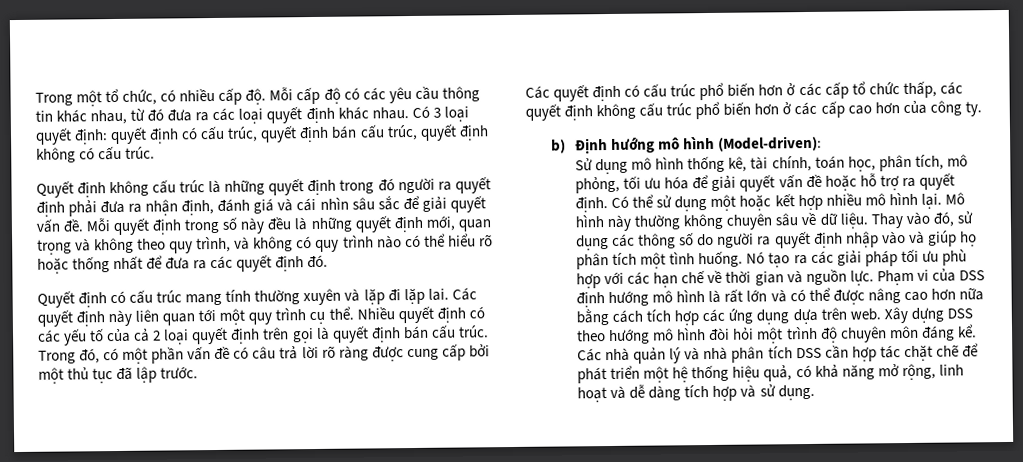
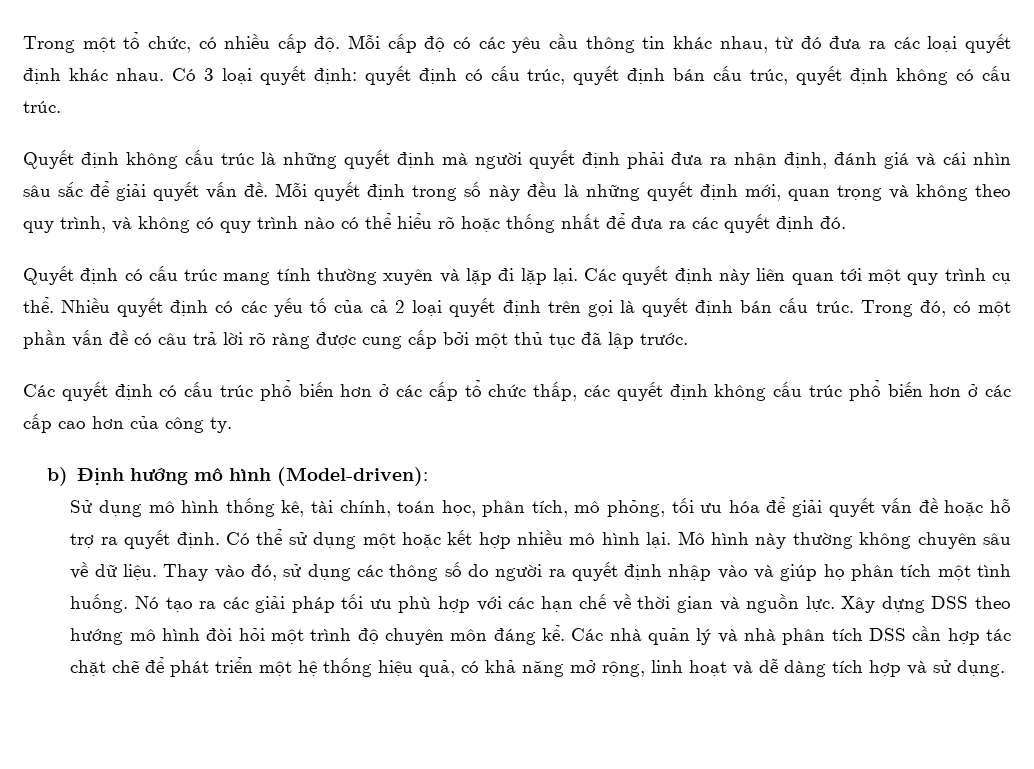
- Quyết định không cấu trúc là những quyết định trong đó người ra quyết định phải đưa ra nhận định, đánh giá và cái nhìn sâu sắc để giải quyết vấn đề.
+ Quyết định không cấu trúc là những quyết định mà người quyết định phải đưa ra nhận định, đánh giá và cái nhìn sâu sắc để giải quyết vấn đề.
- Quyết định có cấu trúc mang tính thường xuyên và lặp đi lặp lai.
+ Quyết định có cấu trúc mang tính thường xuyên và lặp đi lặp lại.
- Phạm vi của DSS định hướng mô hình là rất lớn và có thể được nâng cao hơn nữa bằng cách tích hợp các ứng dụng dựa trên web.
※
Transcribe the full listing exactly, but keep every image out of it.

> _Result_:
- Quyết định không cấu trúc là những quyết định trong đó người ra quyết định phải đưa ra nhận định, đánh giá và cái nhìn sâu sắc để giải quyết vấn đề.
+ Quyết định không cấu trúc là những quyết định mà người quyết định phải đưa ra nhận định, đánh giá và cái nhìn sâu sắc để giải quyết vấn đề.
- Quyết định có cấu trúc mang tính thường xuyên và lặp đi lặp lai.
+ Quyết định có cấu trúc mang tính thường xuyên và lặp đi lặp lại.
- Phạm vi của DSS định hướng mô hình là rất lớn và có thể được nâng cao hơn nữa bằng cách tích hợp các ứng dụng dựa trên web.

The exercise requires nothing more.